[Try it] Copy each line below in which the string "Weight" occurs.

[Version difference data]

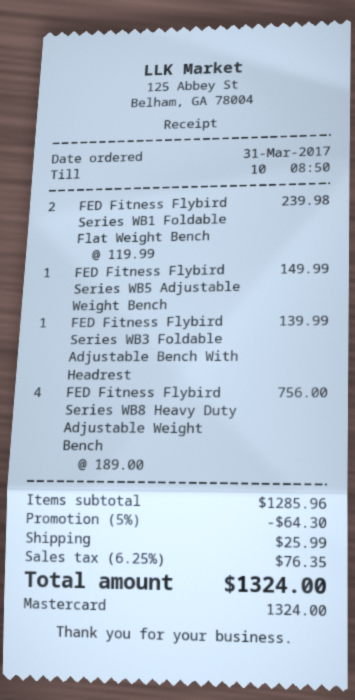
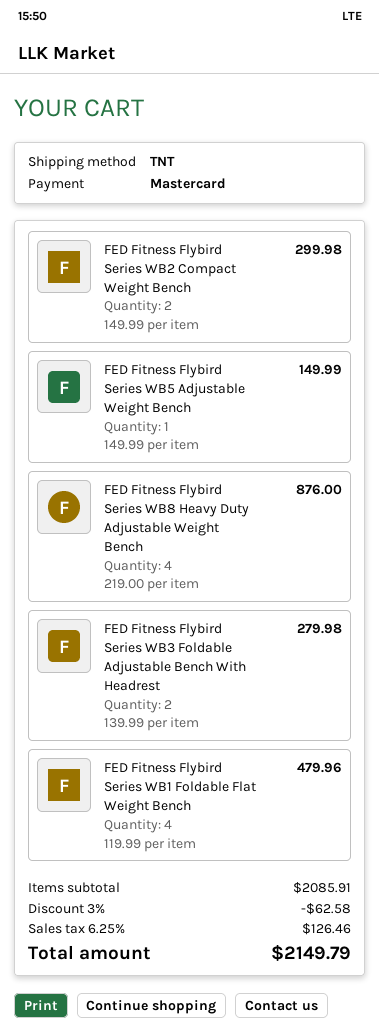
FED Fitness Flybird Series WB1 Foldable Flat Weight Bench: 2 x 119.99 = 239.98 -> 4 x 119.99 = 479.96
FED Fitness Flybird Series WB3 Foldable Adjustable Bench With Headrest: 1 x 139.99 = 139.99 -> 2 x 139.99 = 279.98
FED Fitness Flybird Series WB8 Heavy Duty Adjustable Weight Bench: 4 x 189.00 = 756.00 -> 4 x 219.00 = 876.00
FED Fitness Flybird Series WB2 Compact Weight Bench: none -> 2 x 149.99 = 299.98
subtotal: 1285.96 -> 2085.91
discount: 5% = 64.30 -> 3% = 62.58
shipping: 25.99 -> none
tax: 6.25% = 76.35 -> 6.25% = 126.46
total: 1324.00 -> 2149.79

[Written response]
FED Fitness Flybird Series WB1 Foldable Flat Weight Bench: 2 x 119.99 = 239.98 -> 4 x 119.99 = 479.96
FED Fitness Flybird Series WB8 Heavy Duty Adjustable Weight Bench: 4 x 189.00 = 756.00 -> 4 x 219.00 = 876.00
FED Fitness Flybird Series WB2 Compact Weight Bench: none -> 2 x 149.99 = 299.98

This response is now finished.